In any case, and in my view much more importantly, is premise 1, whatever begins to exist has a cause of its existence. Many people suppose (as do I) that the universe (our universe, the one we know) begain with the Big Bang. We don't know, by the way, if there are other universes each beginning with their own Big Bang, or whether there was a universe before ours that ended in as Big Crunch and then bounced back in a Big Bang.
However, those are unimportant considerations. The only important consideration for our universe is our Big Bang, the event that was the beginning of our creation:
"Given the Grand Theory of Relativity, the Big Bang is not an event at all. An event takes place within a space-time context. However, the Big Bang has no space-time context; there is neither time prior to the Big Bang nor a space in which the Big Bang occurs. Hence, the Big Bang cannot be considered as a physical event occurring at a moment of time. As Hawking notes, the finite universe has no space-time boundaries and hence lacks singularity and a beginning (Hawking, Stephen W., 1988, A Brief History of Time, New York: Bantam). Time might be multi-dimensional or imaginary, in which case one asymptotically approaches a beginning singularity but never reaches it. And without a beginning the universe requires no cause. The best one can say is that the universe is finite with respect to the past, not that it was an event with a beginning (Rundle, Bede, 2004, Why There Is Something Rather than Nothing?, Oxford: Clarendon Press.)"

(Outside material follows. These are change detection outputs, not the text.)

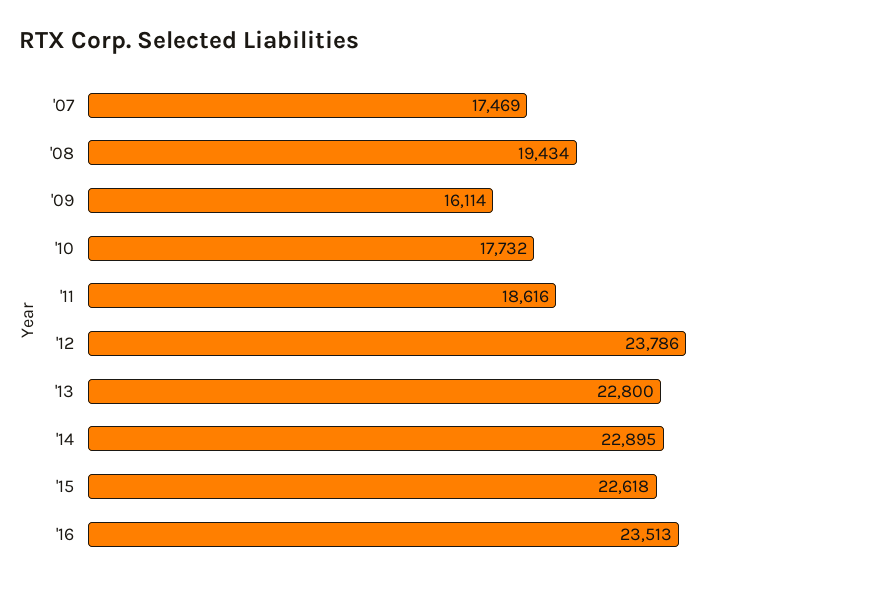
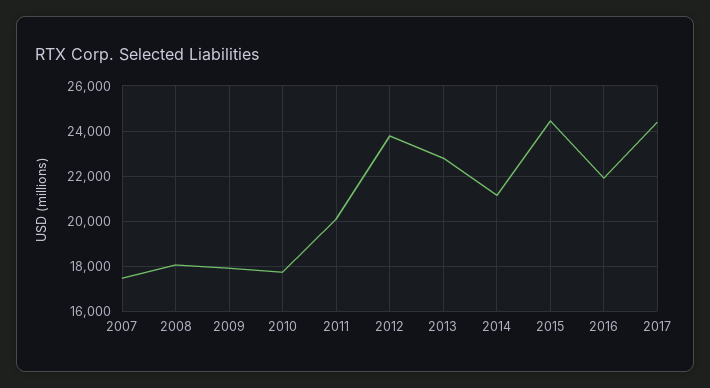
'08: 19434 -> 18000
'09: 16114 -> 18000
'11: 18616 -> 20000
'14: 22895 -> 21000
'15: 22618 -> 24500
'16: 23513 -> 22000
2017: none -> 24500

The Kalam cosmological argument was adopted by the likes of Craig in their philosophical discussions or debates but it does not necessarily speak about God, and especially not the conception of God most have anyway. It is atheists who are very famous in this world who eternally keep bringing in God into this argument in order to refute God. But the Kalam cosmological argument has more depth than what you had presented. Definitely. I respect your post because you presented your understanding of this philosophical argument without just making an insult or a dismissal or a circumvention like I have been seeing all throughout by other atheists. But I must say that your representation of the argument is pretty poor because maybe you come from a God obsessive apologetic world by theists and that's your source of knowledge, yet I could be wrong.
Your description stems from the Aristotles idea of the prime mover, which is of course respected as Aristotle should be but is not the whole argument of the Kalam Cosmological Argument. The argument you made was the conflation of ontology and cosmology. This problem comes from apologetics of the church alone, not philosophy though its a philosophical argument. Thus when discussing this one must try to get rid of the baggage of evangelism on both sides of the fence.
The Kalam argument goes a little beyond. Gazzalis "kidhum alaalam" meaning "eternality of the universe" which is the approach to ontology. You have moved from the cosmological argument to this without beginning where it should. The cosmological argument of Gazzali and later Ibn Sina, Al Kindi, etc argues the impossibility of infinite regression. This is the argument simply put. Creato ex nihilo is the latter stage, but first one has to speak out his own epistemology, then address the Cosmological argument, then move onto what ever this something came from is. One cannot just brush aside everything and immediately move onto a God argument like most unsophisticated people on the internet do for popularity. Atheists and theists both.
Thats why you have to define your epistemology prior to any of this. Hope you understand.